(Change listing data)
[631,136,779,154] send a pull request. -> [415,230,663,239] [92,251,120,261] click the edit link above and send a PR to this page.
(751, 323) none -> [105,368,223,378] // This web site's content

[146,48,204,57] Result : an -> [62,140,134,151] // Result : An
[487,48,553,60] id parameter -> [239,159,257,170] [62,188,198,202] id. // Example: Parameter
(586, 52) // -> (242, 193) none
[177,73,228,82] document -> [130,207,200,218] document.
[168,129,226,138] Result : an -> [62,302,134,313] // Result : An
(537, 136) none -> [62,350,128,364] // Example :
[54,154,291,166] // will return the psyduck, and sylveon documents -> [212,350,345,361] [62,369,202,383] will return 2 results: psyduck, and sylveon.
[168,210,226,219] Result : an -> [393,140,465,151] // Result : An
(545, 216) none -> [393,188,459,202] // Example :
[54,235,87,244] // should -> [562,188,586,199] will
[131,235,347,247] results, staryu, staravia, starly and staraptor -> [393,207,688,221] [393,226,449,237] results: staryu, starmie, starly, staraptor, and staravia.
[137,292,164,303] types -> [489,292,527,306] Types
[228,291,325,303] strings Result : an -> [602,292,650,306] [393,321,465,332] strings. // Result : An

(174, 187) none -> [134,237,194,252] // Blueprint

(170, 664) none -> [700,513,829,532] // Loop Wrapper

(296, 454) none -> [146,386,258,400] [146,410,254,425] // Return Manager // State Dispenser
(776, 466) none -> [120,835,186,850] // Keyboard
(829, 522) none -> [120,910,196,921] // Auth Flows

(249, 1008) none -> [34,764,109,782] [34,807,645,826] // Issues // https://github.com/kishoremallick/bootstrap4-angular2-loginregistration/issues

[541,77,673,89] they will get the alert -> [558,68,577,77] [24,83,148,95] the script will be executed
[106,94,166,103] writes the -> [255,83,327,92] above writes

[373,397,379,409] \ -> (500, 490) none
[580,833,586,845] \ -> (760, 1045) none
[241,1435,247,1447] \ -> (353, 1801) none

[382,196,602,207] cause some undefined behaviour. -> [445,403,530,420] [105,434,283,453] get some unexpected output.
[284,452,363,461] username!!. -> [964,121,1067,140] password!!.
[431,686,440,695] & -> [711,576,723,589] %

#### Prompt:
Where the word "Example" appears in a line of the entries, copy that line.

#### Output for this task:
[487,48,553,60] id parameter -> [239,159,257,170] [62,188,198,202] id. // Example: Parameter
(537, 136) none -> [62,350,128,364] // Example :
(545, 216) none -> [393,188,459,202] // Example :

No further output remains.